October 13
At one point, I could not think past classroom management problems and learning student names. As I reflect now, I can appreciate how, early in my teaching career, I was reminded that I am at the bottom of a very extensive hierarchy. In Education class, the readings and discussions illuminate just how entrenched school policy-making is, starting from the state government and filtering down to school boards and superintendents, finally, to me. In my case, I am expected to teach a curriculum that someone above me in the hierarchy decided was best for high school English students.
I know very little about the school board that affects my district. I do not know who wrote the scripted curriculum for my 9th and 12th graders. But according to one of my readings
(Provenzo 2002), school boards tend to be relatively conservative, “reflecting the status quo and the power blocks in their communities.” Then I am inherently skeptical about the curriculum I received.

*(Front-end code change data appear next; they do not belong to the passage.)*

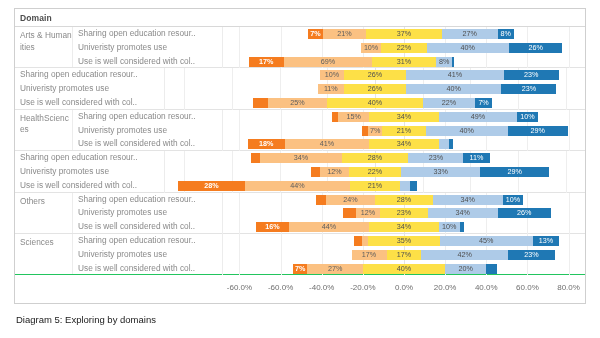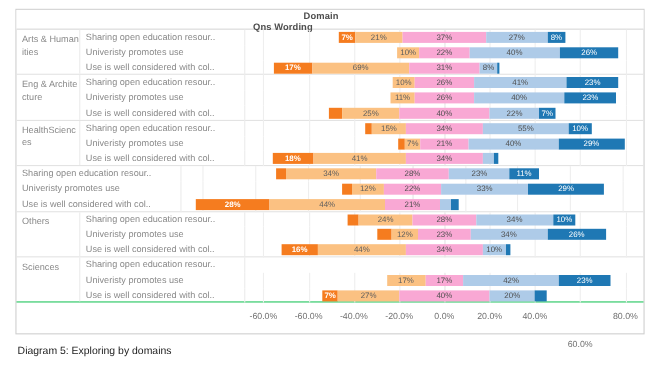--- a/index.html
+++ b/index.html
@@ -26,21 +26,20 @@
   .col-domain { width: 58px; }
   .col-qns    { width: 150px; }
 
   
   .hdr {
     position: absolute; left:0; top:0;
     width: 100%; height: 18px;
     display: flex; align-items: center;
     border-bottom: 1px solid #d8d8d8;
     background: #fff;
-    flex-direction: column;
   }
   .hdr .cell {
     font-size: 8.5px; font-weight: bold; color: #4d4d4d;
     padding-left: 5px; letter-spacing: .1px;
   }
 
   
   .body { position: absolute; left:0; top:18px; right:0; bottom: 26px; }
   .group {
     display: flex;
@@ -81,21 +80,21 @@
 
   .bar { position: absolute; top: 2px; height: 10px; left:0; right:0; }
   .seg {
     position: absolute; top: 0; height: 10px;
     font-size: 7.2px; line-height: 10px;
     text-align: center; white-space: nowrap;
     overflow: hidden;
   }
   .seg.s0 { background: #f57c1f; color:#ffffff; font-weight:bold; }
   .seg.s1 { background: #fbc182; color:#5d5d5d; }
-  .seg.s2 { background: #f9a8d4; color:#4f4f4f; }
+  .seg.s2 { background: #fde047; color:#4f4f4f; }
   .seg.s3 { background: #aecbe8; color:#4f4f4f; }
   .seg.s4 { background: #1f78b4; color:#ffffff; }
 
   
   .axis {
     position: absolute; left:0; bottom: 0;
     width: 100%; height: 26px;
   }
   .axis-inner { position: absolute; left: 208px; right: 0; top: 0; bottom: 0; }
   .tick {
@@ -114,21 +113,20 @@
 </style>
 </head>
 <body>
 
 <div id="root">
 
   <div class="card">
 
     <div class="hdr">
       <div class="cell col-domain">Domain</div>
-      <div class="cell col-qns">Qns Wording</div>
     </div>
 
     <div class="body" id="body">
         <div class="group">
           <div class="domain-cell">Arts &amp; Humanities</div>
           <div class="rows-cell">
             <div class="row">
               <div class="qns">Sharing open education resour..</div>
               <div class="plot">
                 <div class="gridlines">
@@ -192,21 +190,20 @@
                   <div class="seg s1" style="left: 16.7614%; width: 24.4318%;">69%</div>
                   <div class="seg s2" style="left: 41.1932%; width: 17.6136%;">31%</div>
                   <div class="seg s3" style="left: 58.8068%; width: 4.54545%;">8%</div>
                   <div class="seg s4" style="left: 63.3523%; width: 0.568182%;"></div>
                 </div>
               </div>
             </div>
           </div>
         </div>
         <div class="group">
-          <div class="domain-cell">Eng &amp; Architecture</div>
           <div class="rows-cell">
             <div class="row">
               <div class="qns">Sharing open education resour..</div>
               <div class="plot">
                 <div class="gridlines">
                   <div class="gl" style="left: 4.54545%;"></div>
                   <div class="gl" style="left: 15.9091%;"></div>
                   <div class="gl" style="left: 27.2727%;"></div>
                   <div class="gl" style="left: 38.6364%;"></div>
                   <div class="gl zero" style="left: 50%;"></div>
@@ -284,21 +281,21 @@
                   <div class="gl zero" style="left: 50%;"></div>
                   <div class="gl" style="left: 61.3636%;"></div>
                   <div class="gl" style="left: 72.7273%;"></div>
                   <div class="gl" style="left: 84.0909%;"></div>
                   <div class="gl" style="left: 95.4545%;"></div>
                 </div>
                 <div class="bar">
                   <div class="seg s0" style="left: 30.1136%; width: 1.70455%;"></div>
                   <div class="seg s1" style="left: 31.8182%; width: 8.52273%;">15%</div>
                   <div class="seg s2" style="left: 40.3409%; width: 19.3182%;">34%</div>
-                  <div class="seg s3" style="left: 59.6591%; width: 21.5909%;">55%</div>
+                  <div class="seg s3" style="left: 59.6591%; width: 21.5909%;">49%</div>
                   <div class="seg s4" style="left: 81.25%; width: 5.68182%;">10%</div>
                 </div>
               </div>
             </div>
             <div class="row">
               <div class="qns">Univeristy promotes use</div>
               <div class="plot">
                 <div class="gridlines">
                   <div class="gl" style="left: 4.54545%;"></div>
                   <div class="gl" style="left: 15.9091%;"></div>
@@ -489,20 +486,40 @@
                 </div>
               </div>
             </div>
           </div>
         </div>
         <div class="group">
           <div class="domain-cell">Sciences</div>
           <div class="rows-cell">
             <div class="row">
               <div class="qns">Sharing open education resour..</div>
+              <div class="plot">
+                <div class="gridlines">
+                  <div class="gl" style="left: 4.54545%;"></div>
+                  <div class="gl" style="left: 15.9091%;"></div>
+                  <div class="gl" style="left: 27.2727%;"></div>
+                  <div class="gl" style="left: 38.6364%;"></div>
+                  <div class="gl zero" style="left: 50%;"></div>
+                  <div class="gl" style="left: 61.3636%;"></div>
+                  <div class="gl" style="left: 72.7273%;"></div>
+                  <div class="gl" style="left: 84.0909%;"></div>
+                  <div class="gl" style="left: 95.4545%;"></div>
+                </div>
+                <div class="bar">
+                  <div class="seg s0" style="left: 36.0795%; width: 2.27273%;"></div>
+                  <div class="seg s1" style="left: 38.3523%; width: 1.70455%;"></div>
+                  <div class="seg s2" style="left: 40.0568%; width: 19.8864%;">35%</div>
+                  <div class="seg s3" style="left: 59.9432%; width: 25.5682%;">45%</div>
+                  <div class="seg s4" style="left: 85.5114%; width: 7.38636%;">13%</div>
+                </div>
+              </div>
             </div>
             <div class="row">
               <div class="qns">Univeristy promotes use</div>
               <div class="plot">
                 <div class="gridlines">
                   <div class="gl" style="left: 4.54545%;"></div>
                   <div class="gl" style="left: 15.9091%;"></div>
                   <div class="gl" style="left: 27.2727%;"></div>
                   <div class="gl" style="left: 38.6364%;"></div>
                   <div class="gl zero" style="left: 50%;"></div>
@@ -548,21 +565,21 @@
 
     <div class="axis">
       <div class="axis-inner" id="axis-inner">
           <div class="tick" style="left: 4.54545%;">-60.0%</div>
           <div class="tick" style="left: 15.9091%;">-60.0%</div>
           <div class="tick" style="left: 27.2727%;">-40.0%</div>
           <div class="tick" style="left: 38.6364%;">-20.0%</div>
           <div class="tick" style="left: 50%;">0.0%</div>
           <div class="tick" style="left: 61.3636%;">20.0%</div>
           <div class="tick" style="left: 72.7273%;">40.0%</div>
-          <div class="tick" style="left: 84.0909%; margin-top: 25px;">60.0%</div>
+          <div class="tick" style="left: 84.0909%;">60.0%</div>
           <div class="tick" style="left: 95.4545%;">80.0%</div>
         </div>
     </div>
 
   </div>
 
   <div class="caption">Diagram 5: Exploring by domains</div>
 
 </div>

The 9th grade expository unit is based on the book A Night To Remember – a non-fiction account of the final hours before the Titanic sank. The author Walter Lord interviewed hundreds of people to get multiple perspectives. Of the over two hundred people that Lord names in excruciating detail, not one character is a minority. Not one character is someone my students can remotely relate to. My students do not reflect the “status quo.”
I agree that the fast pace of technology growth and the racial diversity of our students make dealing with difference and change imperative for teachers. Nevertheless, scripted curriculum seems to say that teachers need not worry about difference or change. Here, marginalized to a 2-inch binder with unit tabs, is a curriculum that will satisfy all the needs of every student. Teach this exactly and watch their scores rise, they seem to say.